WHAT IS NEEDED – How many lines in the material below include the word "project"? Give only the number.

RECORDS TO PROCESS –
+===+

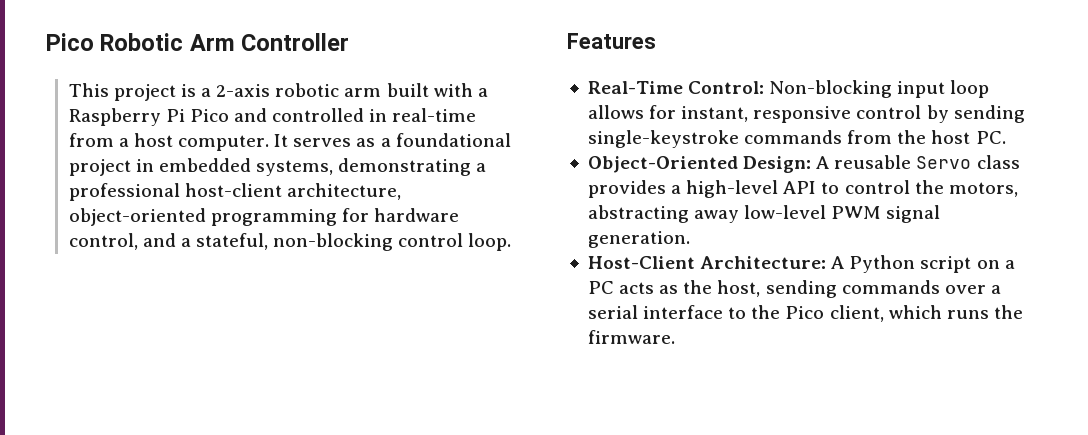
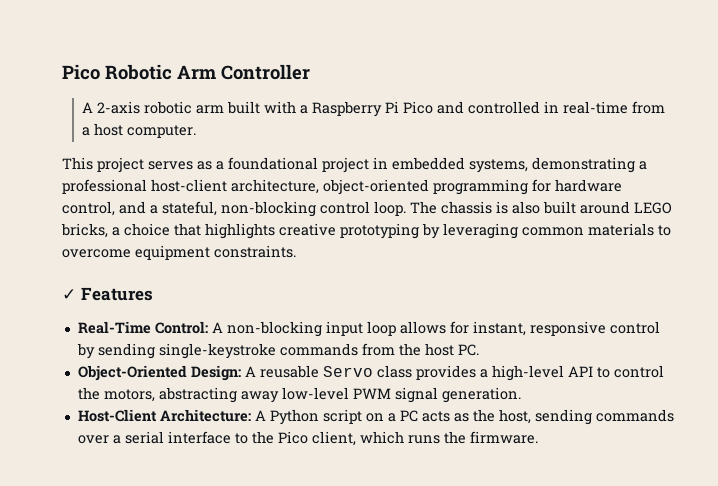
- This project is a 2-axis robotic arm built with a Raspberry Pi Pico and controlled in real-time from a host computer. It serves as a foundational project in embedded systems, demonstrating a professional host-client architecture, object-oriented programming for hardware control, and a stateful, non-blocking control loop.
- Features
+ A 2-axis robotic arm built with a Raspberry Pi Pico and controlled in real-time from a host computer.
+ This project serves as a foundational project in embedded systems, demonstrating a professional host-client architecture, object-oriented programming for hardware control, and a stateful, non-blocking control loop. The chassis is also built around LEGO bricks, a choice that highlights creative prototyping by leveraging common materials to overcome equipment constraints.
+ ✓ Features
- Real-Time Control: Non-blocking input loop allows for instant, responsive control by sending single-keystroke commands from the host PC.
+ Real-Time Control: A non-blocking input loop allows for instant, responsive control by sending single-keystroke commands from the host PC.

+===+

SOLUTION BELOW – 2